Popular low-calorie sweetener carries hidden liver danger
Published in Health & Fitness
The common sugar-free sweetener sorbitol may damage your liver in the same way as the older sweetener fructose, researchers found, triggering processes linked to fatty liver disease in people without a history of drinking alcohol.
“The most surprising finding from the current work is that because sorbitol is essentially ‘one transformation away from fructose,’ it can induce similar effects,” senior author Gary Patti, professor of chemistry, genetics and medicine at Washington University Medicine, told SciTechDaily.
Gut microbes play a key role.
“If you have the right bacteria, turns out, it doesn’t matter,” Patti said. “However, if you don’t have the right bacteria, that’s when it becomes problematic. Because in those conditions, sorbitol doesn’t get degraded and as a result, it is passed on to the liver.”
In studies with zebrafish — whose digestive processes resemble those of humans — researchers from Washington University in St. Louis, Missouri, found that fish with gut biota depleted by antibiotics converted glucose and sorbitol into fructose in the intestines, leading to an unhealthy buildup of fat in the liver.
Sorbitol, touted for its low-calorie count and marketed as diabetes-friendly, behaves much like fructose in the body under these conditions. Fructose, coming in at 4 calories per gram, is popularly used in soft drinks and processed foods because it does not interact with blood insulin. However, it has been strongly tied to liver disease affecting up to 25% of adults and a growing number of younger people.

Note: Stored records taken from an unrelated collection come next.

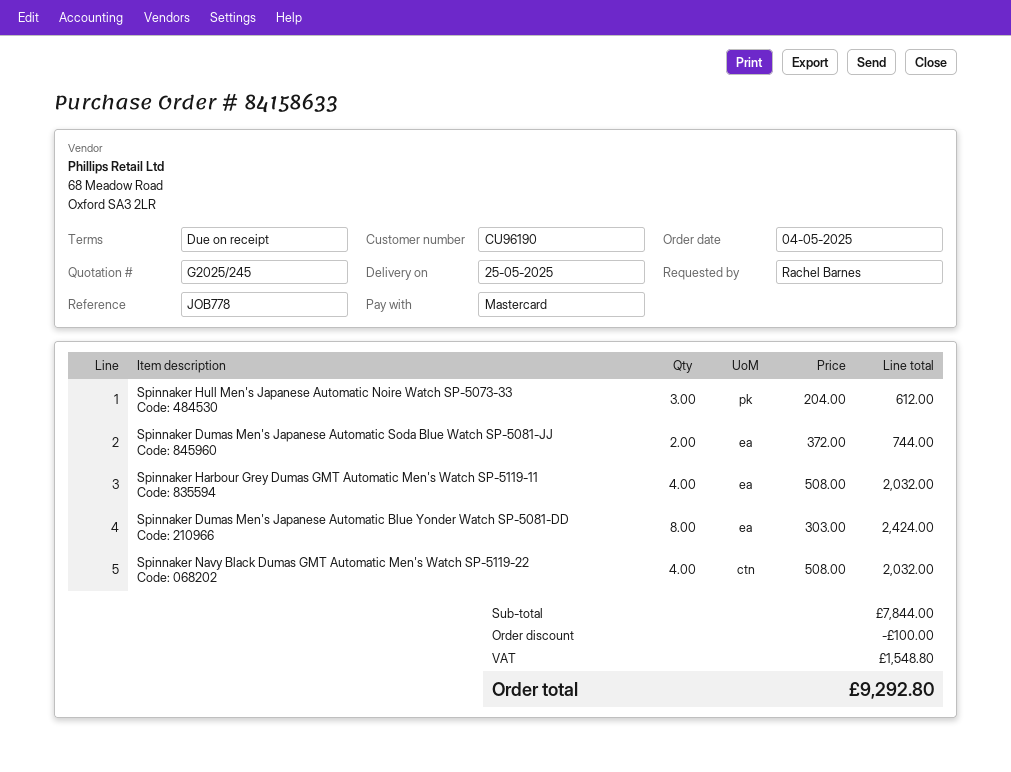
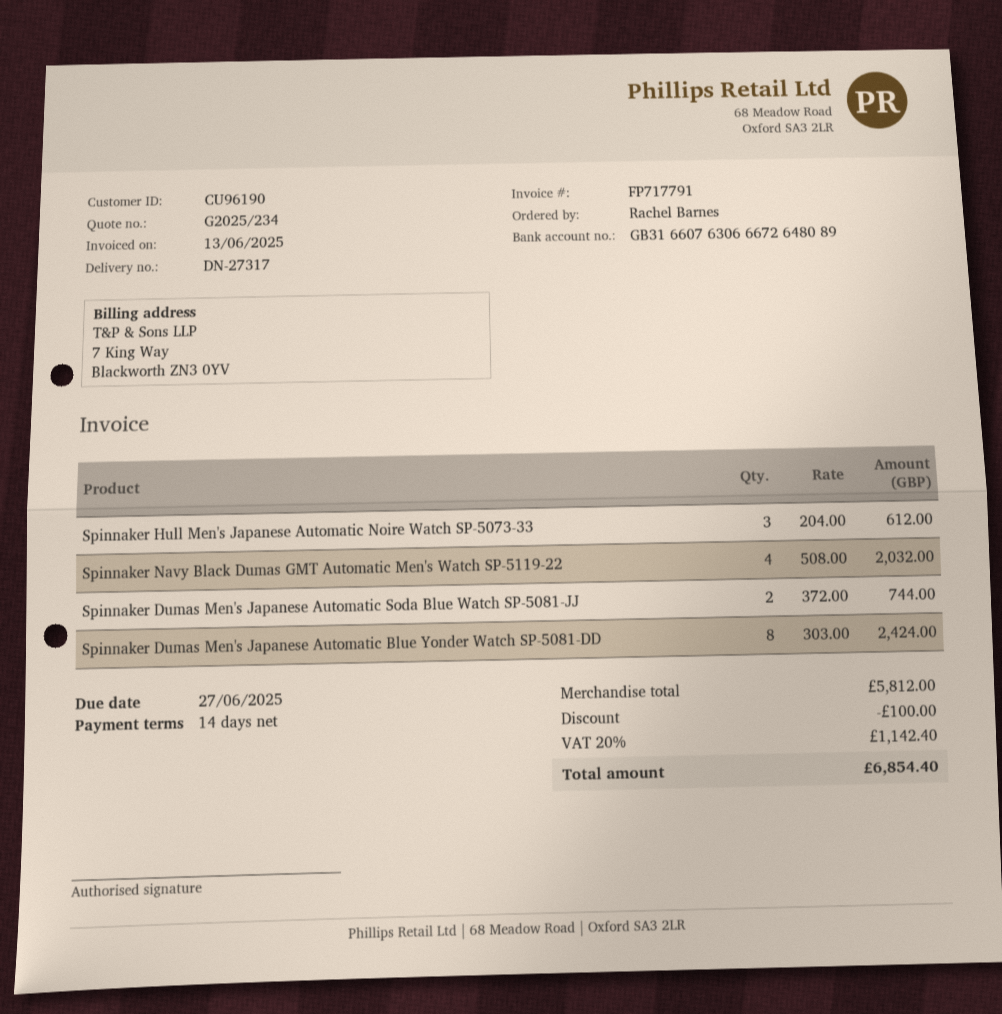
quote number: G2025/245 -> G2025/234
payment terms: on receipt -> 14 days
Spinnaker Harbour Grey Dumas GMT Automatic Men's Watch SP-5119-11: 4 x 508.00 = 2032.00 -> none
subtotal: 7844.00 -> 5812.00
tax: 1548.80 -> 1142.40
total: 9292.80 -> 6854.40

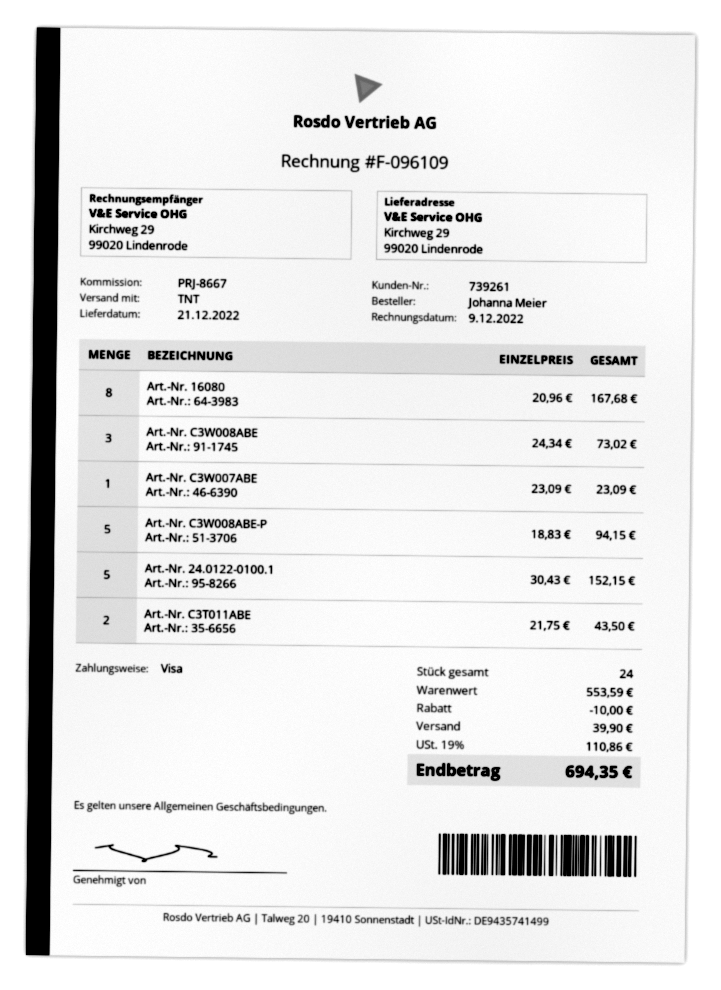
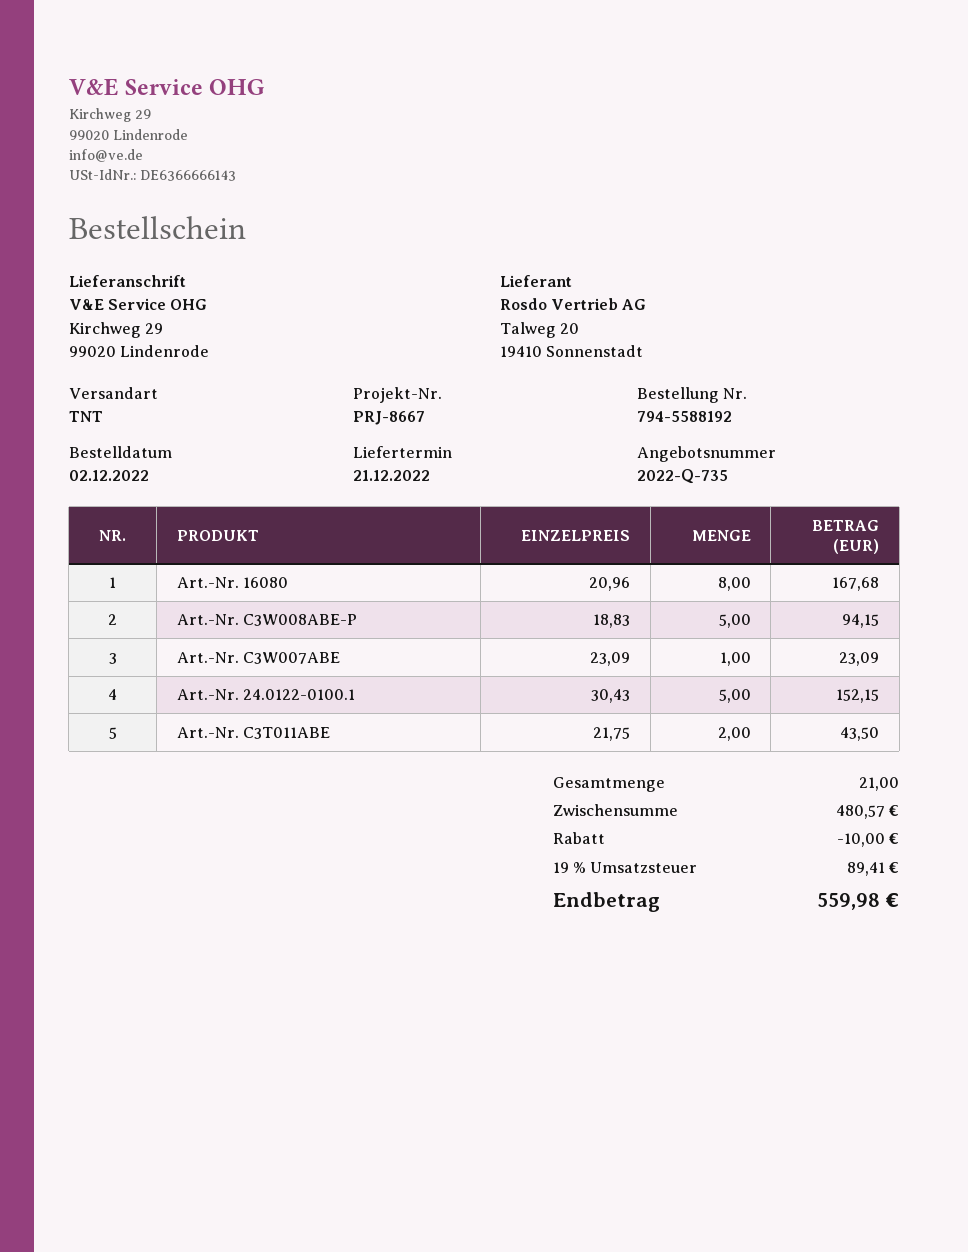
Art.-Nr. C3W008ABE: 3 x 24.34 = 73.02 -> none
total quantity: 24 -> 21
subtotal: 553.59 -> 480.57
shipping: 39.90 -> none
tax: 19% = 110.86 -> 19% = 89.41
total: 694.35 -> 559.98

The liver is the largest organ inside the body and is essential to digesting food, storing energy and clearing poisons from the blood. With few symptoms, most people aren’t diagnosed with fatty liver until it advances towards cirrhosis or liver cancer, according to MedlinePlus. People with type 2 diabetes or prediabetic conditions are most at risk, along with factors like obesity, age and high cholesterol and blood pressure. Symptoms can include being excessively tired or having pain in the upper right part of your abdomen.
The research suggests that sorbitol and fructose can be as bad for your liver as excessive drinking — the other main cause of fatty liver disease — while a healthy gut biome helps protect your liver. Regular, low levels of sorbitol are not likely to cause harm, the researchers said.
They published their findings in Science Signaling.